Fri Feb 22 11:05:17 CET 2019

Hi Ed,

On Thu, Feb 21, 2019 at 08:41:49PM -0500, Edwin Pozharski wrote:
> Is there a rational reason for this check?

Yes: according to

  http://www.wwpdb.org/documentation/file-format-content/format33/sect1.html#Record

a PDB file would have

  The first six columns of every line contains a record name, that is
  left-justified and separated by a blank. The record name must be an
  exact match to one of the stated record names in this format guide.

Since 'pdbchk' checks for conformance with the PDB format, lines
starting with spaces are flagged as invalid.

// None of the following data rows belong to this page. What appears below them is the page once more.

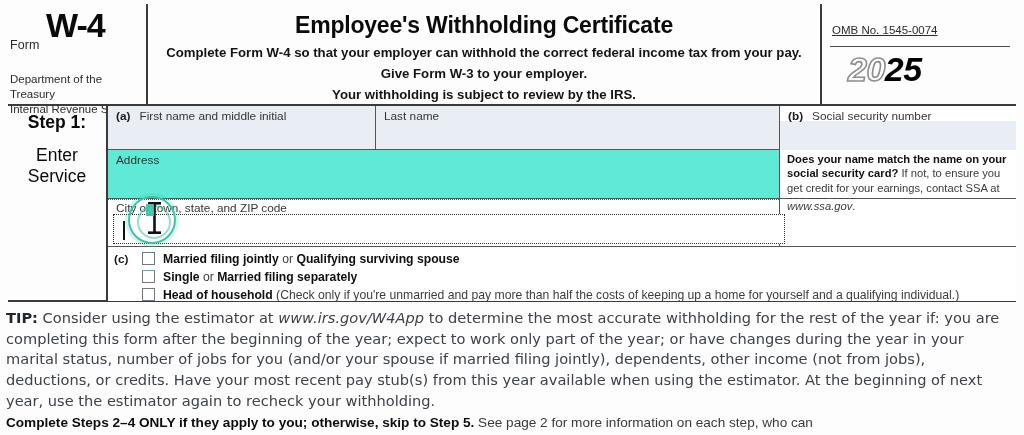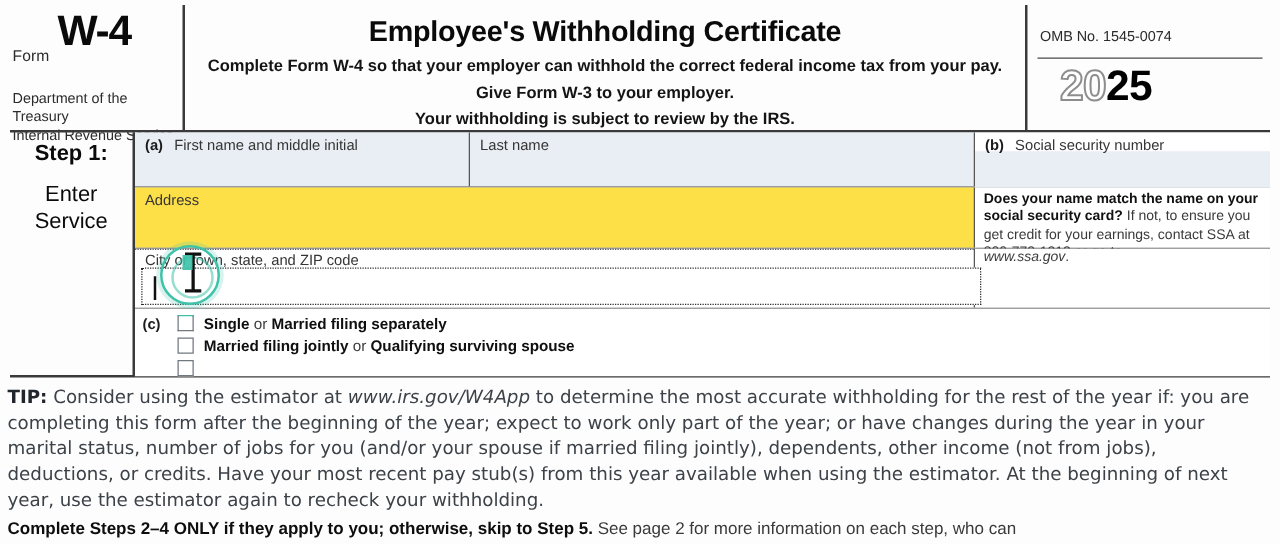"OMB No. 1545-0074" .omb { text-decoration: none -> underline }
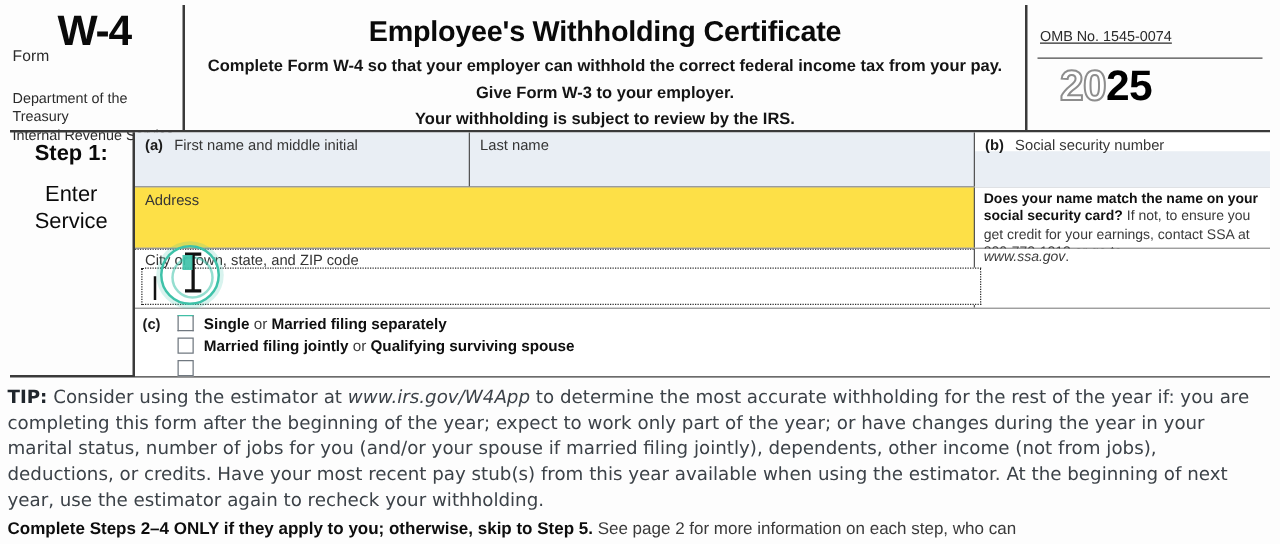"2025" .year { font-style: none -> italic }
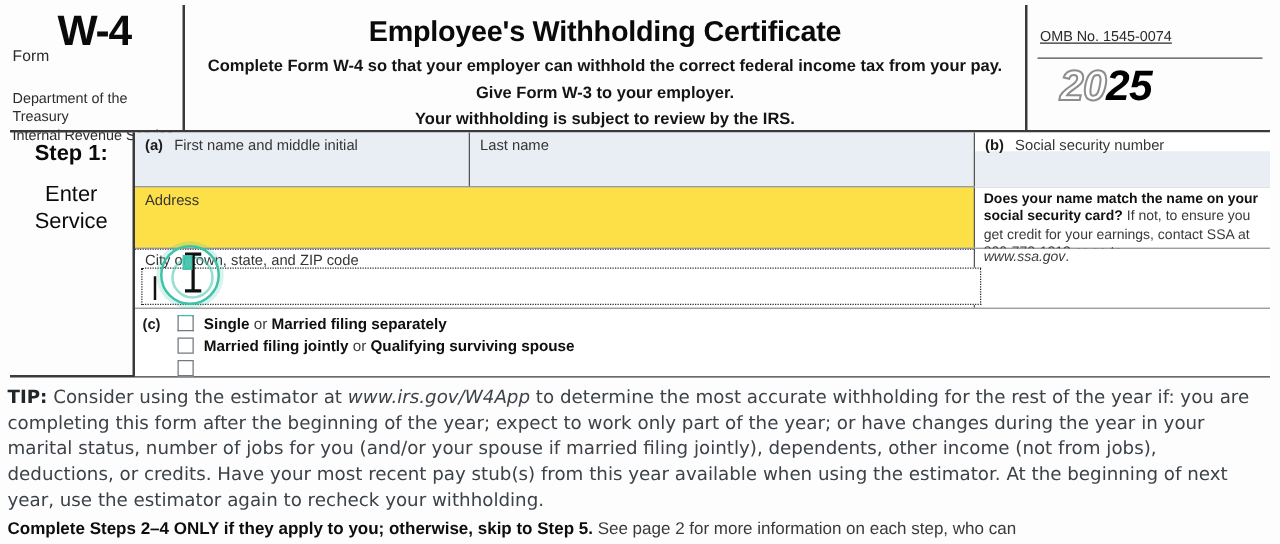"Address" .cell-address { background: #fde047 -> #5eead4 }
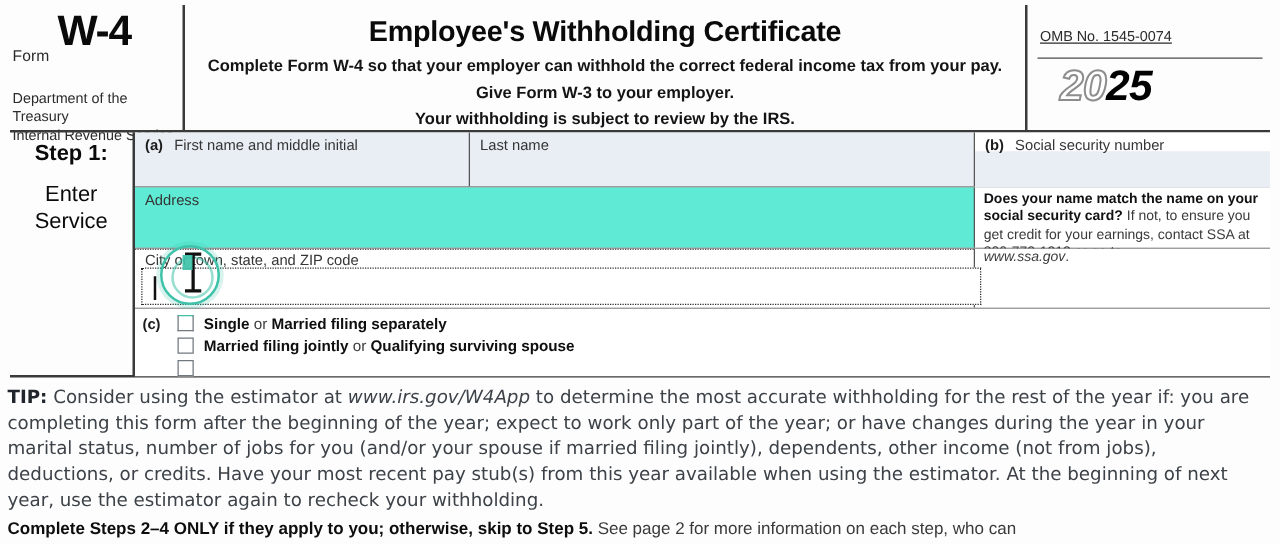"Single or Married filing separately" div.status-line { order: before "Married filing jointly or Qualifying" -> after "Married filing jointly or Qualifying" }
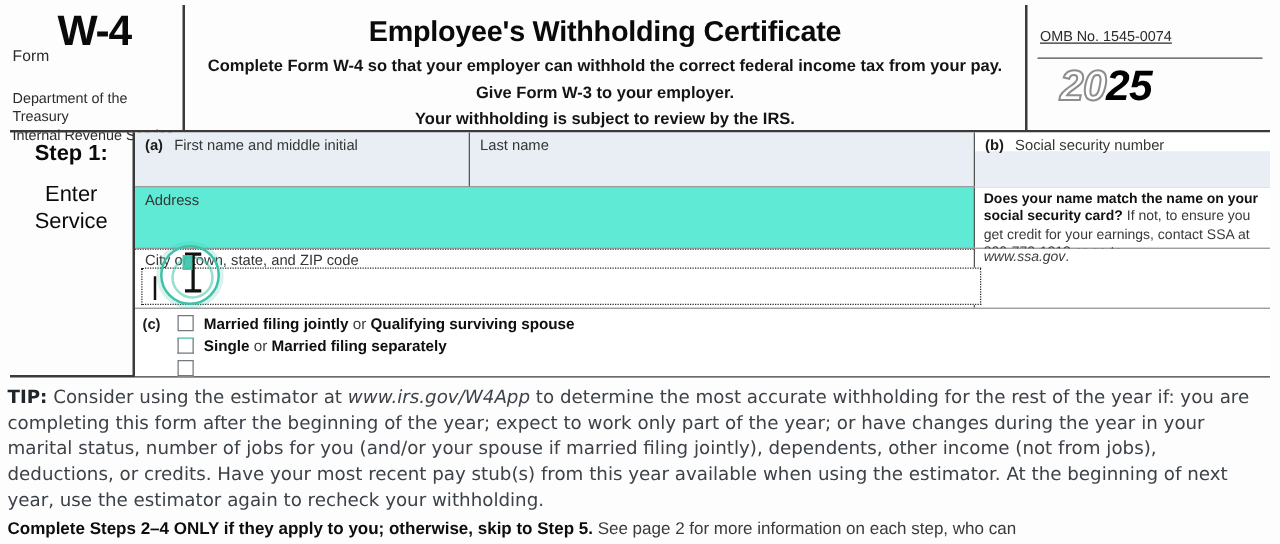"Head of household (Check only" span { html: none -> <span><b>Head of household</b><span> (Check only if you're unmarried and pay more than half the costs of keeping up a home for yourself and a qualifying individual.)</span></span> }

There are two reasons for us running such a detailed check on the
input PDB file: (1) to ensure we understand the user input correctly
and (2) so that programs further down the line can be sure to have
standard-conforming PDB file.

> I have a file that is output by phenix and it has some lines in the
> header that start with spaces.

Maybe you can also check with the Phenix developers and ask why they
are writing non-conforming PDB files? Maybe that is an oversight on
their side and it could trigger fixes in Phenix that everyone else
might benefit from too. A fix at the source would be much more
satisfying than providing additional patch-up functionality further
downstream.

> Can they be just ignored if they occur (as these do) prior to the
> first ATOM line?  Most of my downtime when running buster jobs is
> usually fixing minor issues with the input model format, and this
> one just adds to the list and seems unnecessary.

These must be lines with additional text (since we do check for empty
lines before this check). So it could be a case of

  REMARK some additional info:
   run on Thursday
  CRYST1 ...
  ATOM ...

(non standard PDB file written by program) or

  REMARK some additional info:
   CRYST1 ...
  ATOM ...

(non-standard PDB file with error introduced e.g. by user editing
mistake).

What other "minor issues" are you dealing with? Maybe a list would be
useful to other users as well.

The best solution seems to ensure that programs (e.g. Phenix in your
case) write standard-conforming PDB files - but if you can tell us
what exact type of records you have problems with, we might be able to
add a fix-up function to the next release.

Since you know that these records can be ignored, you can always do

  egrep -v "^[ ]*$|^ " original.pdb > fixed.pdb
  refine -p fixed.pdb ...

Cheers

Clemens, Claus & Gerard